Thursday, January 14, 2021
David Moss (1924-2021)
Saturday, December 19, 2020
It's funny what you wind up missing during a lockdown
Friday, October 30, 2020
The children are home for Halloween
Today's post brought the author copies of the new editions of my three novels from my new publisher, Open Road Media. I couldn't be happier.
Also, I love that the books arrived in time for Halloween. With COVID-19, we're not handing out candy and obviously not seeing friends. It'll be us, the dog (who's ten today, by the way—Happy Birthday, Beckett!—and some well-chosen horror films, and the new editions on the shelf.
This was Beckett, on his first birthday with us—October 30th, 2012, when he turned two. I still see that "quizzical puppy" expression on his face eight years later.
Sunday, October 25, 2020
Unboxing the paperbacks
The highlight of this past week was undoubtedly getting these copies of Les Ombres de Wild Fell, the French translation of my novel Wild Fell, which arrived from Paris this past Tuesday.
I've had my books published in hardcover and trade paperback, but I've never had one published in a mass market paperback before. Like a lot of horror writers who grew up in the 70s and 80s, paperback horror novels were a staple—for me, even a gold standard—to which I aspired.
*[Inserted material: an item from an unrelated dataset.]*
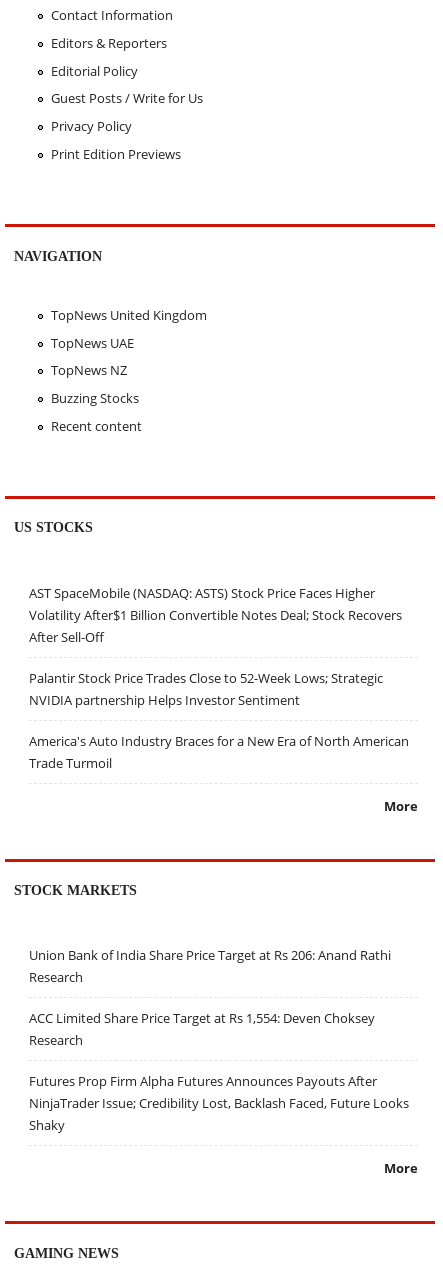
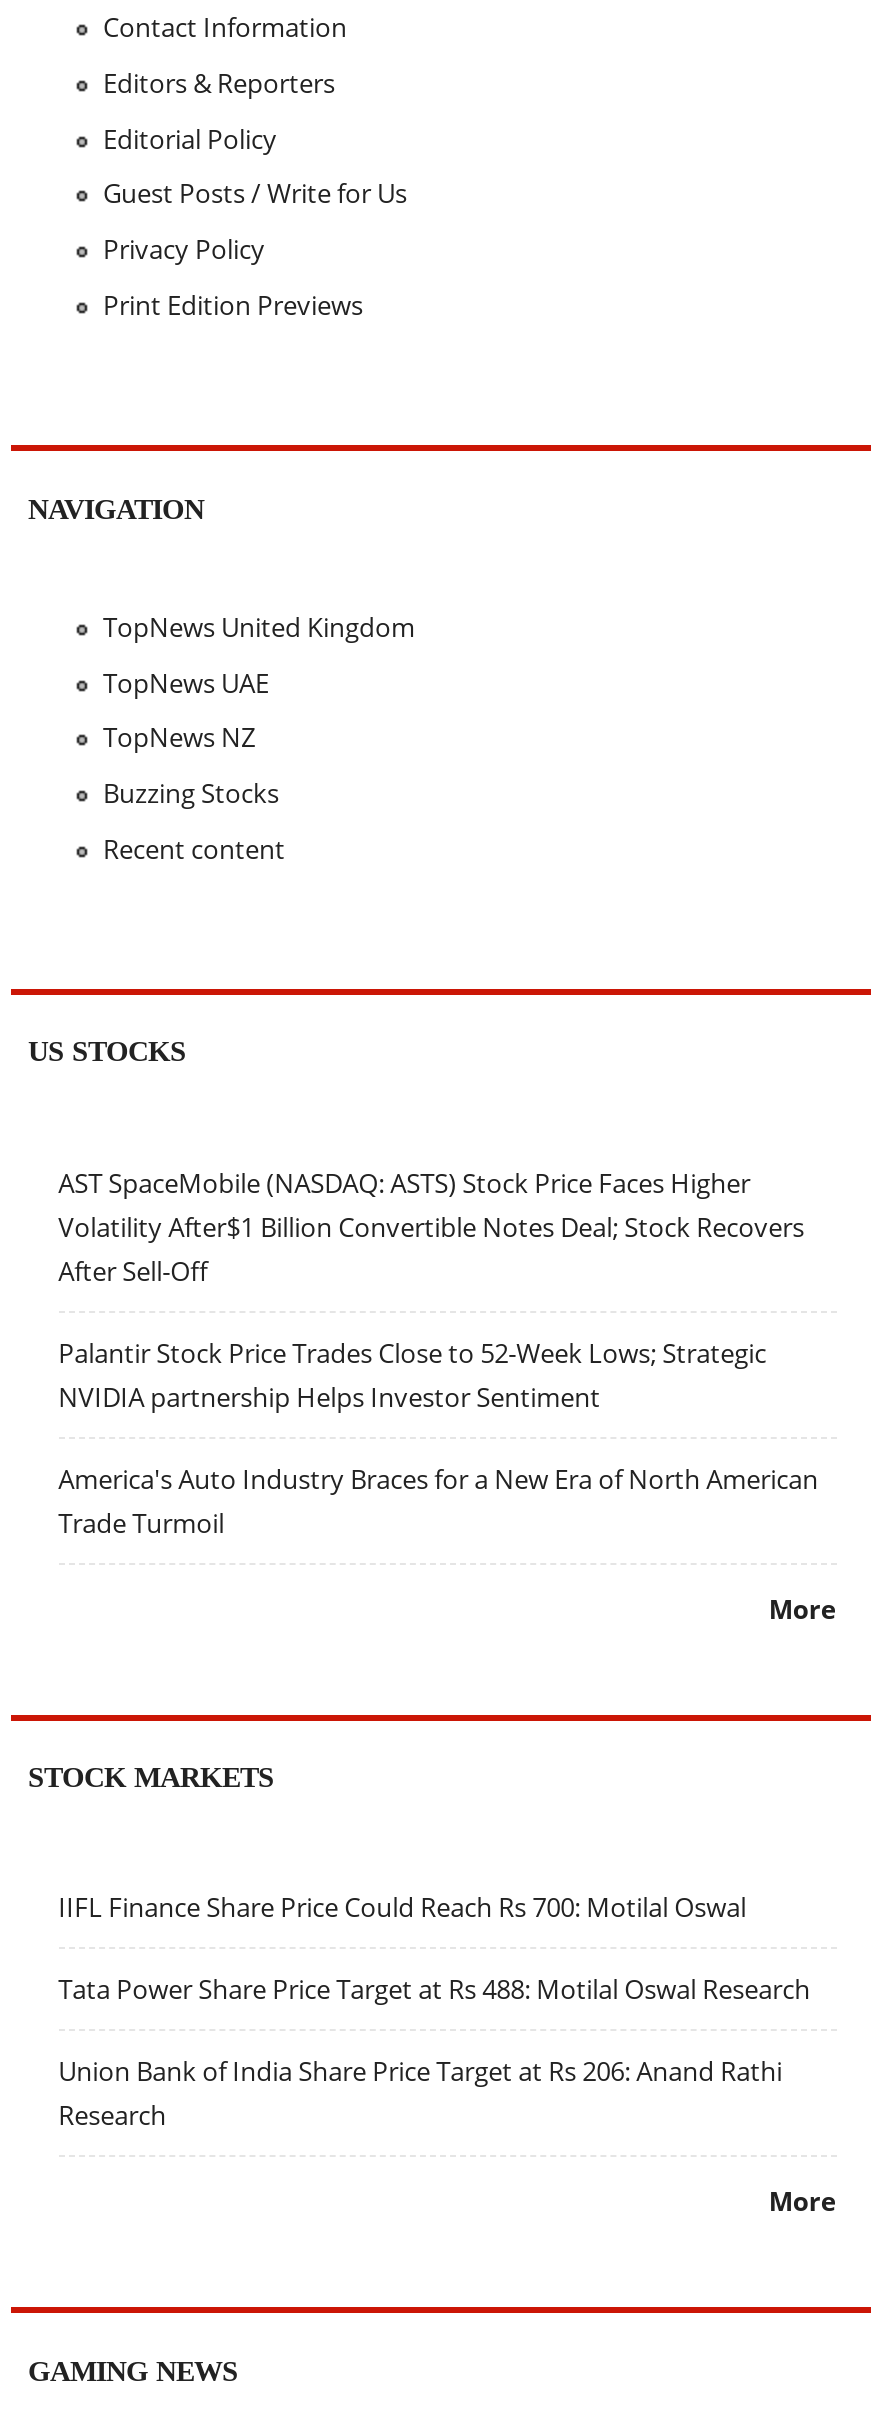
none -> [58,1890,810,2008] IIFL Finance Share Price Could Reach Rs 700: Motilal Oswal | Tata Power Share Price Target at Rs 488: Motilal Oswal Research
moved [29,946,391,986] -> [58,2054,782,2134]: Union Bank of India Share Price Target at Rs 206: Anand Rathi | Research
[29,1010,409,1134] ACC Limited Share Price Target at Rs 1,554: Deven Choksey | Research | Futures Prop Firm Alpha Futures Announces Payouts After | NinjaTrader Issue; Credibility Lost, Backlash Faced, Future Looks | Shaky -> none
All of the horror writer I most admired (including many who later became good friends) had their books published as pocketbooks, either after a decent hardcover run, or in the book's' first and only form.
Finally, in my 50s, I've achieved it. I may have missed the golden age of the paperback horror original as a writer, but this still feels remarkably satisfying.
Wednesday, August 26, 2020
The Film Rights to OCTOBER Are Sold!
Well, it's official. The film rights to my novel October have been sold to L.A.-based indie filmmaker Dominic Haxton, as Publisher's Marketplace Deal Report announced today, in a deal quarterbacked by my agent, Sam Hiyate of The Rights Factory.
I'm over the moon to finally be able to share it. I was a fan of Mr. Haxton's short films long before he approached me about making a feature film of October. I'd found his powerful short film, Tonight It's Me, about an encounter between a young trans woman, Ash, and a hustler, CJ, beautiful and remarkably moving.
His queer horror short, Tonight It's You, on the other hand, which again featured the character of CJ, was as dark and chilling as its more optimistic predecessor was tender and revelatory. It's one of my favourite short horror films.
In the afterword to October I mentioned a young filmmaker in California who had enquired about making a feature film of the novel, and what contemporary updates he might apply.
That filmmaker—unnamed in the afterword—was the brilliant Mr. Haxton.
Two years ago, he acquired a shopping deal for October, and earlier this summer, he purchased the film rights themselves, to make October as his first full-length feature.